Inequality involving magnetic derivative I need to understand the following inequality:
\begin{align*}
\|\partial_j \psi\|_2 &\leq \|D_j\psi\|_2 + \|A_j\|_6\|\psi\|_3 \\ &\leq \|D_j\psi\|_2 + C \sum_{k=1}^3\|\partial_k A_j\|_2\sum_{k=1}^3\|\partial_k \psi\|^{1/2}_2\|\psi\|^{1/2}_2
\end{align*}
We are in $\mathbb{R}^3$ and $D_j = \partial_j-iA_j$, $j=1,2,3$. The first inequality follows from triangle and Hölder inequalities but I have a hard time seeing the second one. I tried Sobolev embedding but that gives (for example) $\|A_j\|_6 \leq \|A_j\|_{H^1}$ and not $\|A_j\|_6 \leq \|\nabla A_j\|_2$. For the other terms I tried $$\|\psi\|_3 =\|\psi^{1/2}\psi^{1/2}\|_3 \leq \|\psi^{1/2}\|_{12}\|\psi^{1/2}\|_4 = \|\psi\|^{1/2}_6\|\psi\|_2^{1/2}$$ by Hölder but again I don't know how to establish $\|\psi\|_6\leq \|\nabla\psi\|_2$.

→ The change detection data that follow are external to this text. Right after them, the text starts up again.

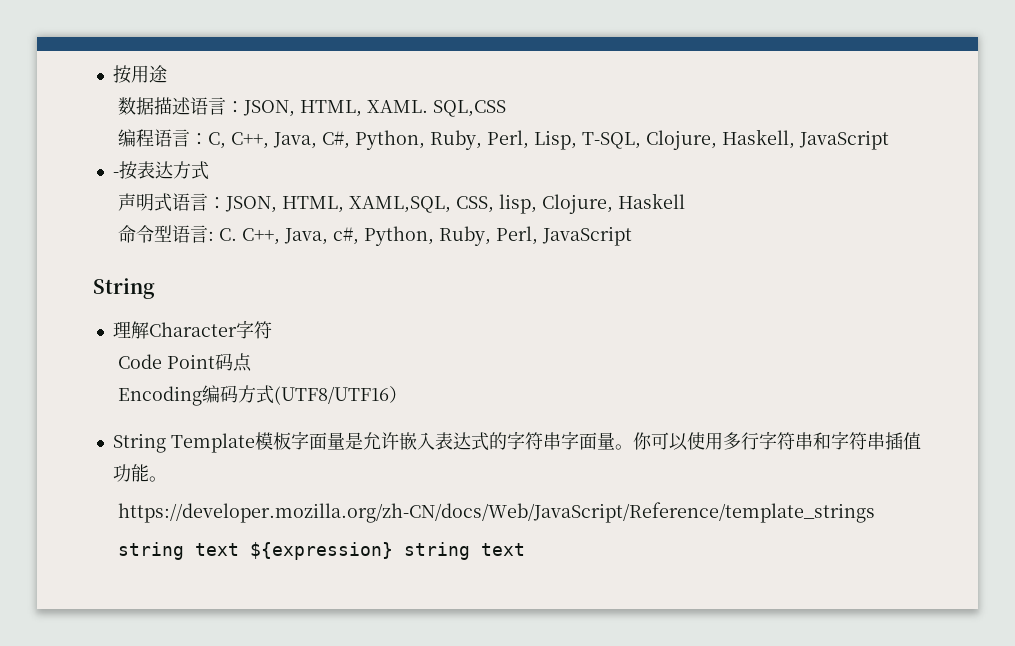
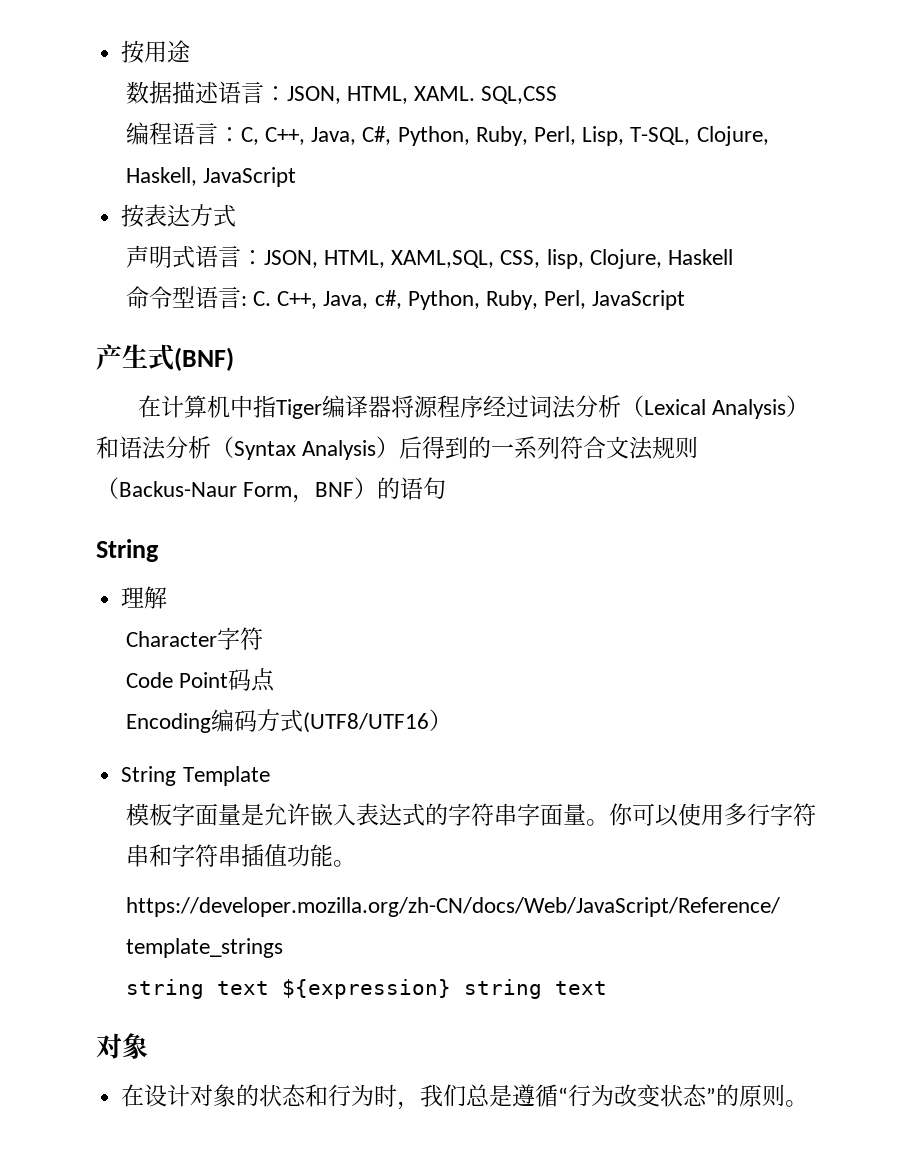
- -按表达方式
+ 按表达方式
+ 产生式(BNF)
+ 在计算机中指Tiger编译器将源程序经过词法分析（Lexical Analysis）和语法分析（Syntax Analysis）后得到的一系列符合文法规则（Backus-Naur Form，BNF）的语句
- 理解Character字符
+ 理解
+ Character字符
- String Template模板字面量是允许嵌入表达式的字符串字面量。
+ String Template
+ 模板字面量是允许嵌入表达式的字符串字面量。
  string text ${expression} string text
+ 对象
+ 在设计对象的状态和行为时，我们总是遵循“行为改变状态”的原则。

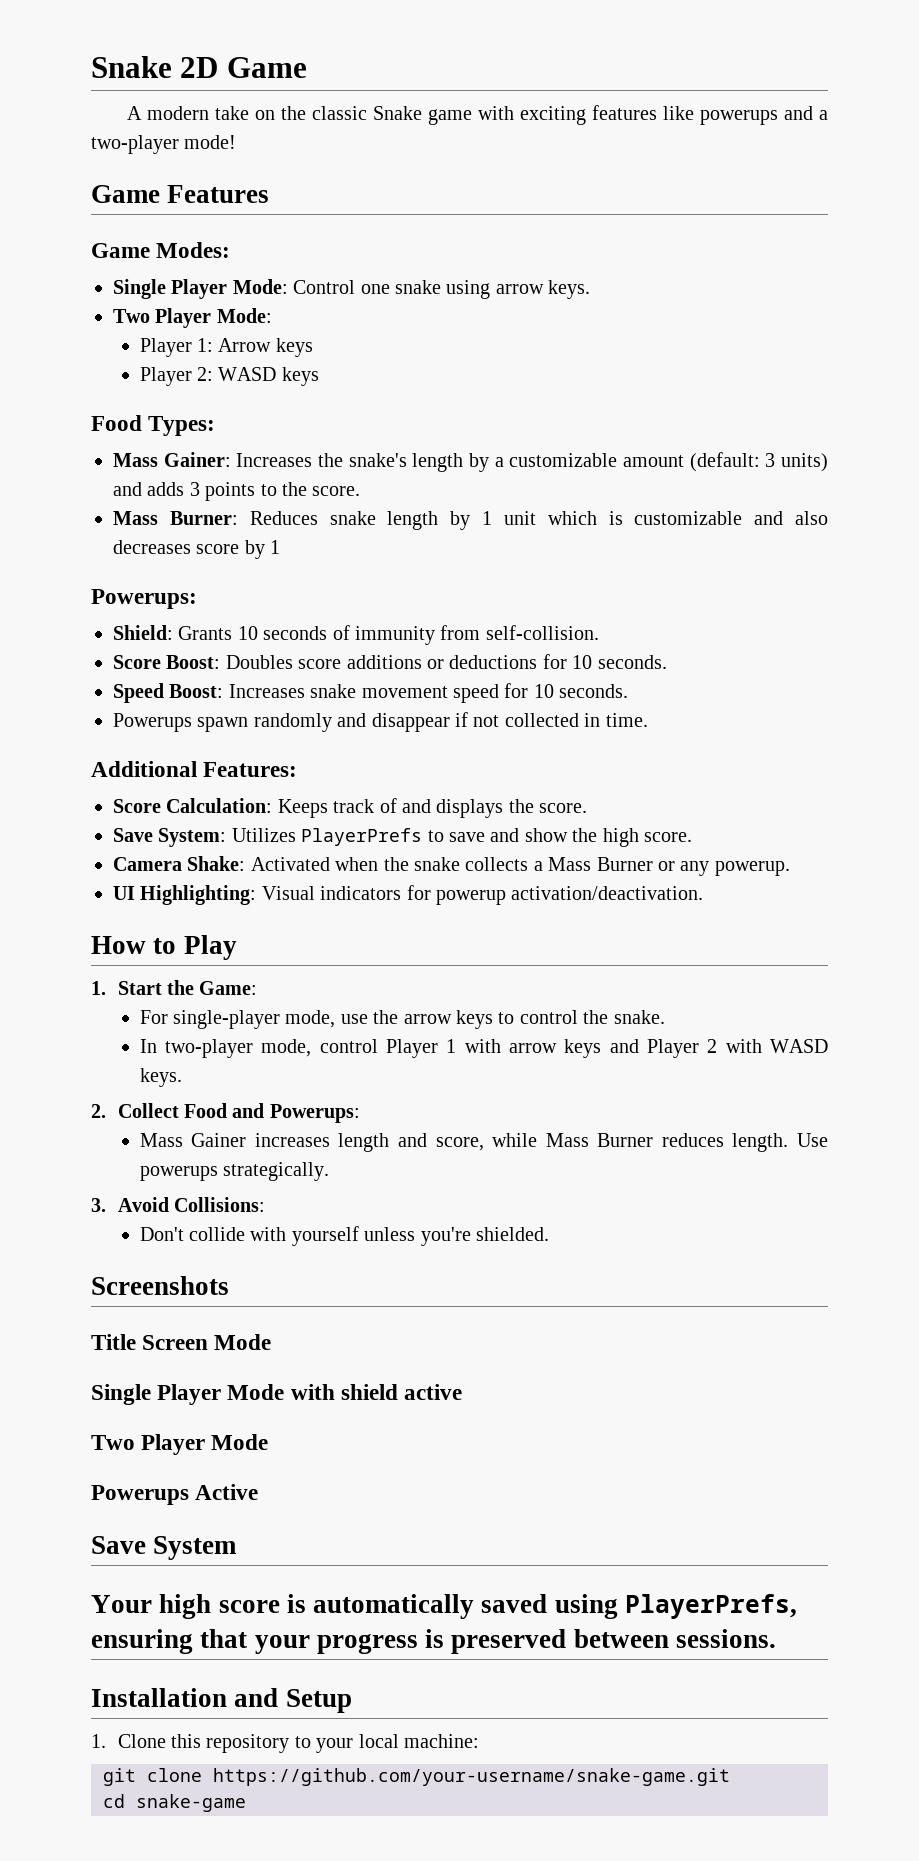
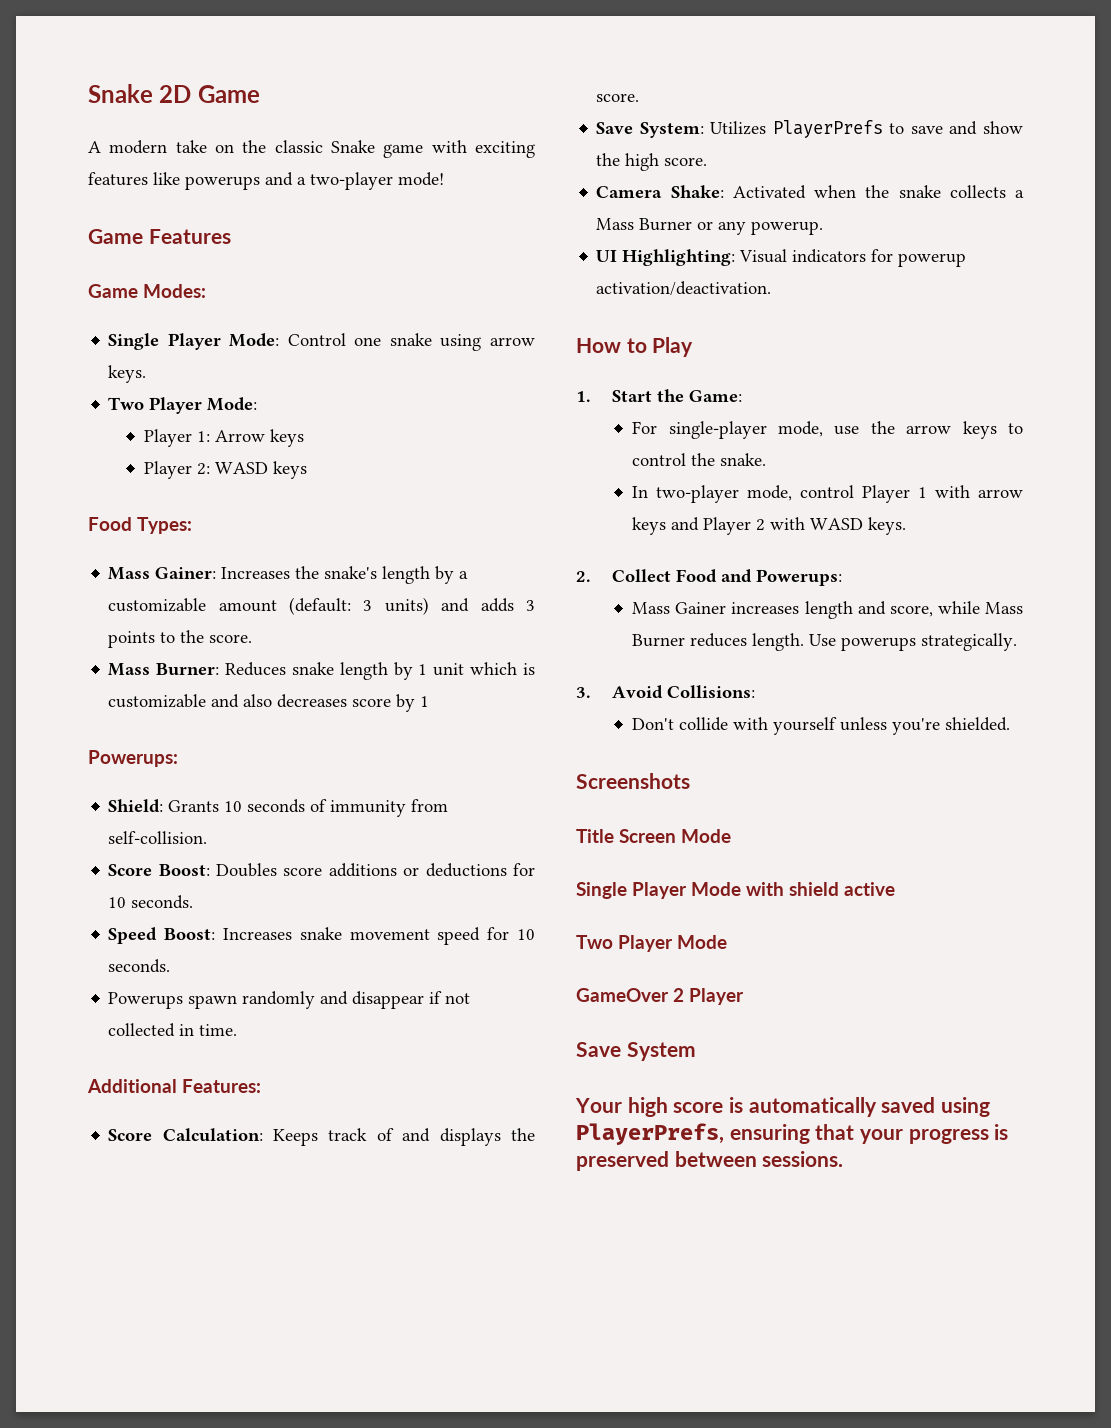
- Powerups Active
+ GameOver 2 Player
- Installation and Setup
- 1. Clone this repository to your local machine:
- git clone https://github.com/your-username/snake-game.git
- cd snake-game

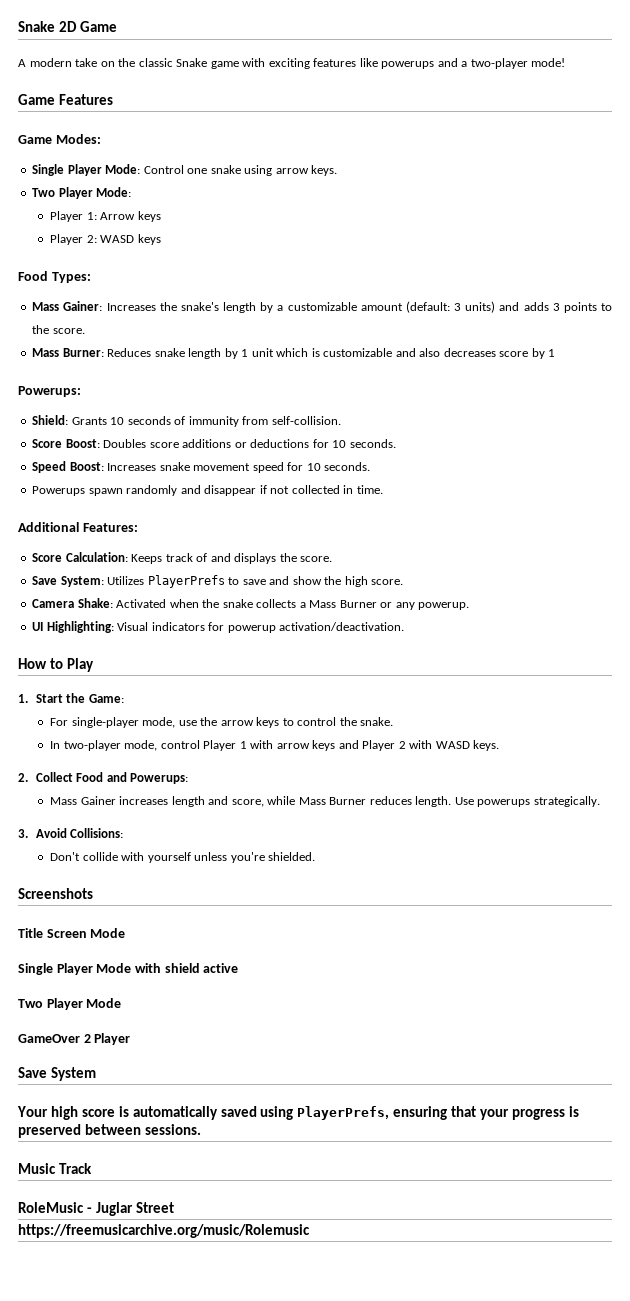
+ Music Track
+ RoleMusic - Juglar Street
+ https://freemusicarchive.org/music/Rolemusic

 A: I will just assume that the $A_j$ are smooth enough. Then the Gagliardo-Nirenberg-Sobolev inequality
$$
||u||_{L^{p^*}(\mathbb{R^n})} \leq  C ||Du||_{L^{p}(\mathbb{R^n})}
$$
gives you
$$
||A_j||_{L^{6}(\mathbb{R^n})} \leq C \sum_k ||\partial_k A_j||_{L^{2}(\mathbb{R^n})}
$$
since the exponents match perfectly: Here $p^*$ is the usual Sobolev conjugate
$$
p^*=\frac{np}{n-p}  \iff 6=\frac{2\cdot3}{3-2}
$$
The second part follows from the Hölder interpolation inequality (I found it in my German textbook, shouldn't be too hard to find)
$$
||\psi||_{L^{q}(\mathbb{R^n})} \leq ||\psi||_{L^{p}(\mathbb{R^n})}^{\theta} ||\psi||_{L^{p^*}(\mathbb{R^n})}^{1-\theta}
$$
Plugging in the exponents, we have
$$
\theta=\frac{\frac{1}{q}-\frac{1}{p}}{\frac{1}{p^*}-\frac{1}{p}}=\frac{1/3-1/2}{1/6-1/2}=\frac{1}{2}
$$
And so
$$
||\psi||_{L^{3}(\mathbb{R^n})} \leq ||\psi||_{L^{2}(\mathbb{R^n})}^{\frac{1}{2}} ||\psi||_{L^{6}(\mathbb{R^n})}^{\frac{1}{2}}
$$
Then you acn again use the first inequality to see that
$$
||\psi||_{L^{3}(\mathbb{R^n})} \leq C^{\frac{1}{2}}\sum_k||\psi||_{L^{2}(\mathbb{R^n})}^{\frac{1}{2}} ||\partial_k \psi||_{L^{2}(\mathbb{R^n})}^{\frac{1}{2}}
$$
Combining all the estimates you have your desired estimates.
A note on the inequality:
Gagliardo-Nirenberg-Sobolev inequality only holds for $C_c^{\infty}$; however, you can find a smooth, compactly supported sequence of functions $\psi_i \to \psi$ in $W^{1,p}(\mathbb{R}^n)$. Then you have
$$
||\psi_i -\psi_m||_{L^{p^*}(\mathbb{R^n})} \leq  C ||D\psi_i -D\psi_m||_{L^{p}(\mathbb{R^n})}
$$
and so the sequence also converges in $L^{p^*}(\mathbb{R^n})$, since Cauchy sequences converge. Take limits and conclude.